6 – A Guerra da Restauração

Como é óbvio, a história não acabou com o golpe de estado, já que em Madrid considerava-se D. João IV como um traidor ao saber da sua rebelião. Além de Madrid, a coroa filipina começou a espalhar essa versão pelas capitais europeias. E existia um problema militar em Portugal, o que levou a que fosse decretado a 11 de Dezembro de 1640 um Conselho de Guerra formado por 10 membros com experiência militar. Vários nobres consideravam mesmo uma traição esta ascensão ao poder de D. João IV, existindo até tentativas de assassinato do mesmo.
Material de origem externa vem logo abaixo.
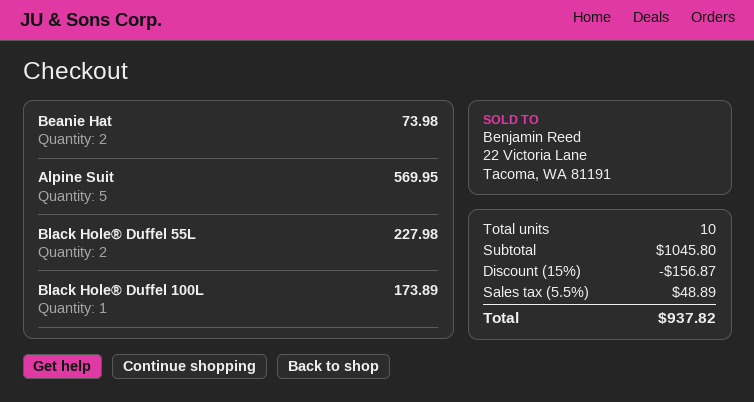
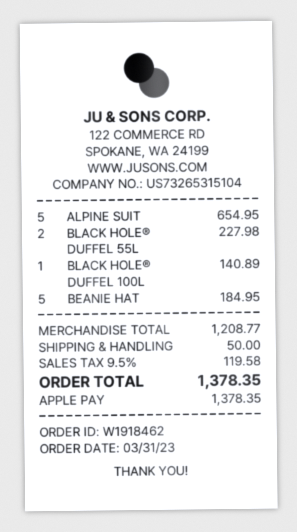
Beanie Hat: 2 for 73.98 -> 5 for 184.95
Alpine Suit: 5 for 569.95 -> 5 for 654.95
Black Hole® Duffel 100L: 1 for 173.89 -> 1 for 140.89
subtotal: 1045.80 -> 1208.77
discount: 15% = 156.87 -> none
shipping: none -> 50.00
tax: 5.5% = 48.89 -> 9.5% = 119.58
total: 937.82 -> 1378.35

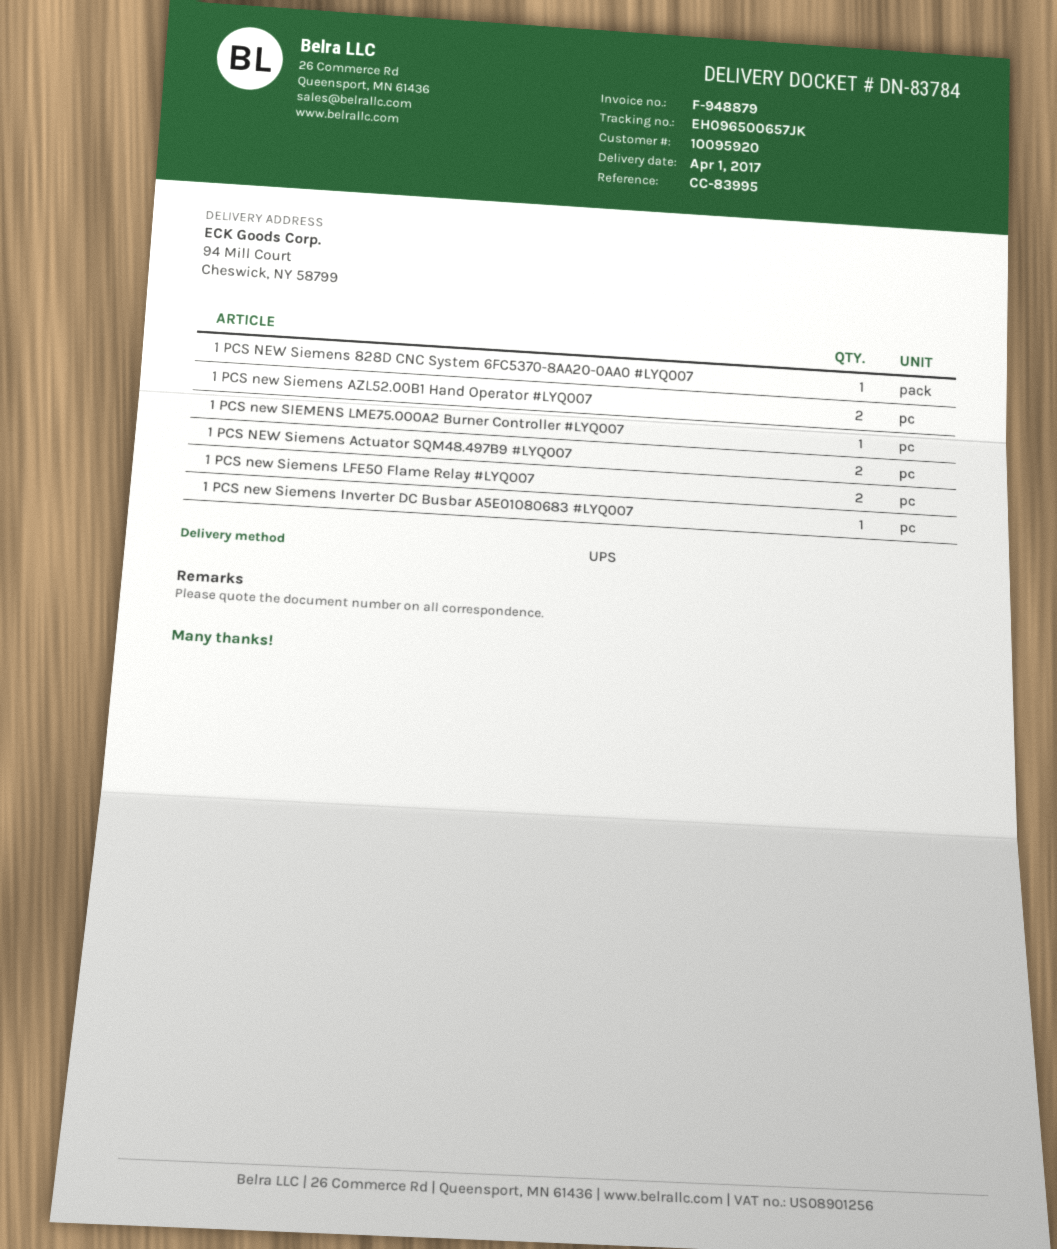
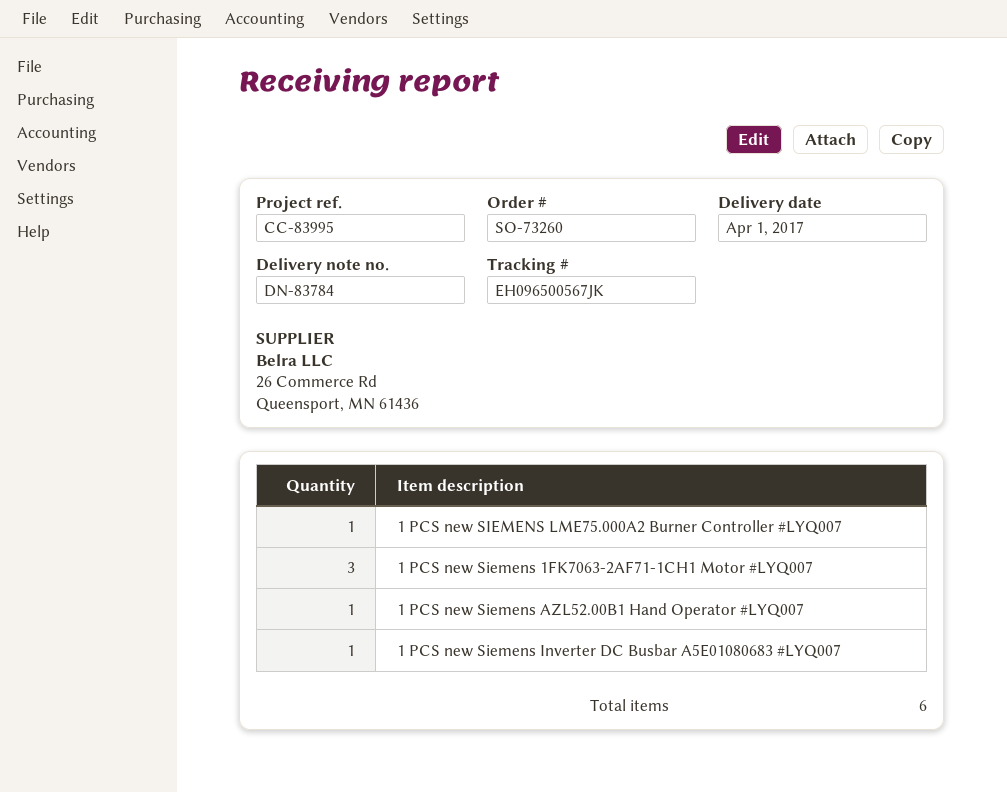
tracking number: EH096500657JK -> EH096500567JK
1 PCS NEW Siemens 828D CNC System 6FC5370-8AA20-0AA0 #LYQ007: 1 -> none
1 PCS new Siemens AZL52.00B1 Hand Operator #LYQ007: 2 -> 1
1 PCS NEW Siemens Actuator SQM48.497B9 #LYQ007: 2 -> none
1 PCS new Siemens LFE50 Flame Relay #LYQ007: 2 -> none
1 PCS new Siemens 1FK7063-2AF71-1CH1 Motor #LYQ007: none -> 3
Deu-se então uma guerra com Espanha não só na Península Ibérica mas também nas colónias, sendo que Portugal contou com o apoio de Inglaterra, França e Suécia. E, apesar da revolta da nobreza contra D. João IV, este teve o apoio da maioria da sociedade portuguesa, o que lhe permitiu recrutar vários voluntários para fazer face às necessidades humanas para a guerra com Espanha. Ao mesmo tempo, o rei também enviou diversos diplomatas às principais cortes europeias com o objectivo de conseguir o reconhecimento da independência de Portugal, bem como apoios financeiros e militares, argumentando ser um legítimo herdeiro do trono que havia sido roubado por D. Filipe I de Portugal e II de Espanha. Passaram-se 28 anos de resistência às tentativas de invasão espanhola e vitórias portuguesas nas frentes de batalha mais importantes até que, em 1668, foi assinado o Tratado de Lisboa que pôs fim à Guerra da Restauração.